Comprehensive Vision for Church Engagement

00:34:06
Speaker
All right, that's it.
00:34:08
Speaker
Thanks.
00:34:09
Speaker
Here's my favorite part, listening to the community.
00:34:14
Speaker
And it's so important.
00:34:16
Speaker
And Sandra said it in her thing, the people with the problems have the best solutions.
00:34:23
Speaker
But, you know, we sometimes we get all our college degrees that we've worked hard for and stuff.
00:34:28
Speaker
And we think we know how things work.
00:34:32
Speaker
And listening to the community means saying we have to have a new set of ears because people don't say, well, here's the plan and here's how you should do it.
00:34:41
Speaker
That's not the way it's messy.
00:34:43
Speaker
And it takes a while to even listen.
00:34:46
Speaker
And I'm thinking of some bishops who went to do a site where the hurricanes had just destroyed everything.
00:34:53
Speaker
And they came to a shack along the beach that was almost totally destroyed.
00:34:58
Speaker
And an old lady was sitting on the bench and the bishops came up to her and said, oh, because they were getting ready to go.
00:35:06
Speaker
Oh, we want to help you.
00:35:07
Speaker
We want to help you.
00:35:08
Speaker
What should we, how can we help?
00:35:11
Speaker
And this lady looked at these bishops and her ruined house behind her, and she said, come sit with me.
00:35:21
Speaker
And if we're gonna listen to the community, we gotta do some porch time.
00:35:26
Speaker
We gotta do some coffee table time.
00:35:28
Speaker
We gotta do some laundromat time.
00:35:30
Speaker
We've gotta do those things that give spaces and places.
00:35:35
Speaker
And in terms of this morning in the Native American response takes a little longer sometimes.
00:35:43
Speaker
to do things.
00:35:44
Speaker
So listening means taking the time and letting our own busyness.
00:35:50
Speaker
That was the hardest thing I learned in all the years because I still keep, I want to get to get something done.
00:35:58
Speaker
So listening to the community.
00:36:01
Speaker
And secondly, then as we think about this, we have to be, have a different role.
00:36:08
Speaker
And sometimes we become midwives.
00:36:12
Speaker
midwives to helping give birth to the ideas and the things that people want to see happen and want to make happen.
00:36:22
Speaker
Okay?
00:36:23
Speaker
And so that's a different role than it is trying to be the organizer to get things done.
00:36:29
Speaker
That's a very different.
00:36:31
Speaker
And that's hard for a lot of us, especially as white folks with college degrees, because we think we've learned it all and we know.
00:36:39
Speaker
And people don't dot their I's and cross their T's and take a long time to say what they're going to say.
00:36:45
Speaker
But that's where the real stuff comes out, if we can sort that out.
00:36:50
Speaker
And then sometimes the other thing is it takes new eyeglasses.
00:36:55
Speaker
You know, we're looking at the community with all our data and stuff, and we don't see the gems that are there, whether it's the people, the Mama Joneses, who's down the street and she knows everybody.
00:37:08
Speaker
And if you ever want to know who you should talk to, you go to Mama Jones and you say, hey, who should I talk to about this?
00:37:15
Speaker
Because she knows.
00:37:17
Speaker
She knows we've got to find those people, right, to help guide us and help make things happen.
00:37:26
Speaker
And then there is the, so the asset-based community, ABCD, asset-based community development, it's just a fancy name for this whole process.

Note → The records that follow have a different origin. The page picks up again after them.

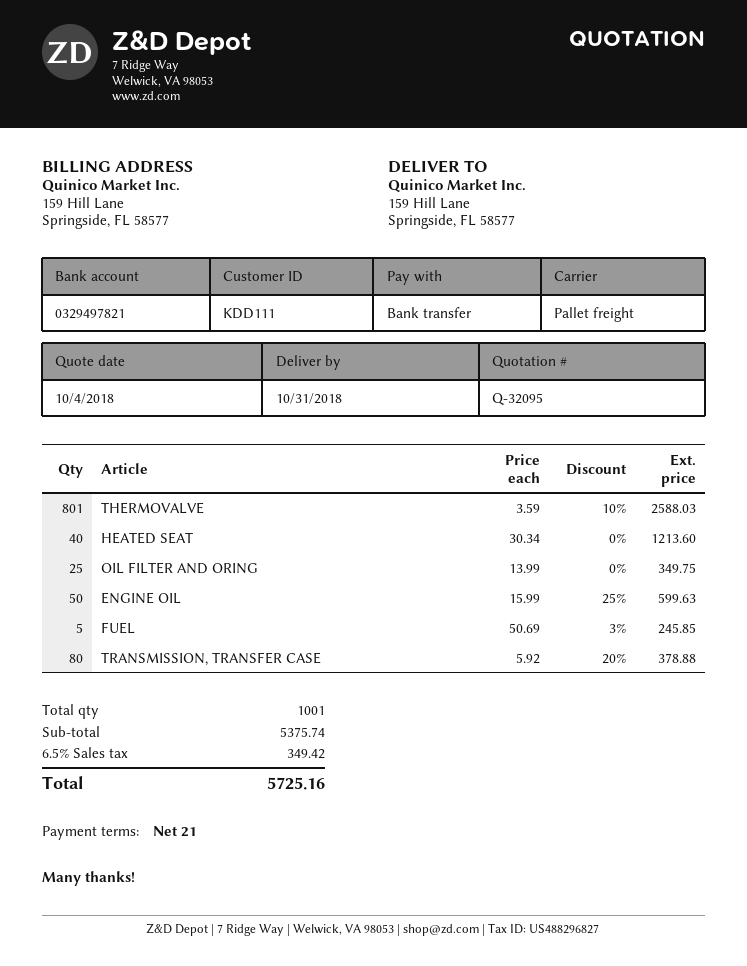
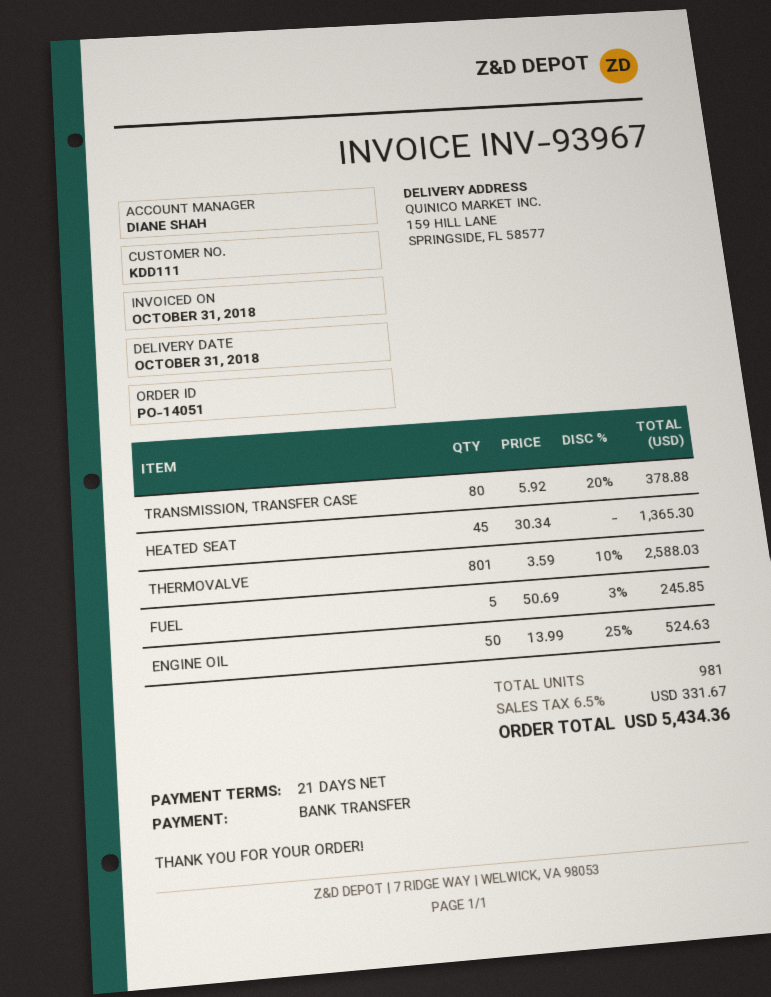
HEATED SEAT: 40 x 30.34 = 1213.60 -> 45 x 30.34 = 1365.30
OIL FILTER AND ORING: 25 x 13.99 = 349.75 -> none
ENGINE OIL: 50 x 15.99 - 25% = 599.63 -> 50 x 13.99 - 25% = 524.63
total quantity: 1001 -> 981
tax: 6.5% = 349.42 -> 6.5% = 331.67
total: 5725.16 -> 5434.36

Empowerment and Inherent Dignity

00:37:38
Speaker
of listening to the community and taking these new eyeglasses to see.
00:37:43
Speaker
We discovered in our community on the west side of Chicago that a transit stop was an asset.
00:37:51
Speaker
It was an abandoned, you know, very few people were there and there was a liquor store and another little store at that stop.
00:38:03
Speaker
But see that as an asset.
00:38:06
Speaker
Here's something to build on because people get on and off the training.
00:38:12
Speaker
All right.
00:38:12
Speaker
So we then out of that developed a commercial center with a daycare center so mommas could drop off their kids and get on the L and go to work.
00:38:26
Speaker
And a branch of a bank that we had to persuade the bank to come into our neighborhood so they could do their banking as they got on and off.
00:38:35
Speaker
So beginning to see with new eyes the assets that are there.
00:38:39
Speaker
You want to view the next one.
00:38:43
Speaker
And then I want to take a moment for us.
00:38:45
Speaker
This is a CCDA.
00:38:47
Speaker
John Perkins brought this.
00:38:49
Speaker
It's a Chinese saying.
00:38:53
Speaker
And I want to take a moment.
00:38:55
Speaker
I'd like to have us just say this together because it's so important and it's a summation of actually all of our values in CCDA.
00:39:06
Speaker
And then have you think about, talk to your neighbor and neighbor.
00:39:09
Speaker
First of all, let's just say this together.
00:39:11
Speaker
Go to the people.
00:39:13
Speaker
Live with them.
00:39:15
Speaker
Learn from them.
00:39:16
Speaker
Love them.
00:39:18
Speaker
Start with what they know.
00:39:20
Speaker
Build with what they have.
00:39:23
Speaker
But with the best leaders, when their work is done, the task accomplished, the people will say, we have done it ourselves.
00:39:36
Speaker
So this means to give away the credit.
00:39:40
Speaker
It's a new way of thinking.
00:39:41
Speaker
It's called leadership by stepping back.
00:39:44
Speaker
Okay.
00:39:46
Speaker
But it has to be genuine.
00:39:48
Speaker
It can't be that phony kind of, boy, you really did all the work and we want it.
00:39:54
Speaker
So it's an exciting part of this part of our values of CCDA.
00:40:01
Speaker
Mary, I hate going after you.
00:40:04
Speaker
Man.
00:40:05
Speaker
Okay.
00:40:06
Speaker
I get a holistic approach.
00:40:10
Speaker
Just a little context about me.
00:40:12
Speaker
So I am co-vocational.
00:40:14
Speaker
I'm a physician by day.
00:40:16
Speaker
It helps to pay the bills.
00:40:19
Speaker
But I'm also a senior pastor of a missional community or spiritual family or family.
00:40:24
Speaker
a neighborhood-based community, a multiplication church in Hawaii.
00:40:29
Speaker
I'm sorry, floral blazer.
00:40:31
Speaker
I gave it away.
00:40:32
Speaker
This is why I'm very tropical.
00:40:34
Speaker
I'm originally from Philadelphia.
00:40:36
Speaker
So my context, and I was born in South Korea.
00:40:38
Speaker
So my context about place,
00:40:40
Speaker
I probably learned it the best actually through CCDA about where I am in context and who I'm listening to and all those kinds of things are really, really important skills to land on.
00:40:51
Speaker
But speaking as a fellow pastor for all the FCI folks in the room, I think the holistic approach is really important because if church-based means that we are trying to think through what our communal identity is,
00:41:06
Speaker
the church's communal identity ought to be, then the holistic approach, next slide, is thinking about what is our vision for our church.
00:41:16
Speaker
It's a vision question.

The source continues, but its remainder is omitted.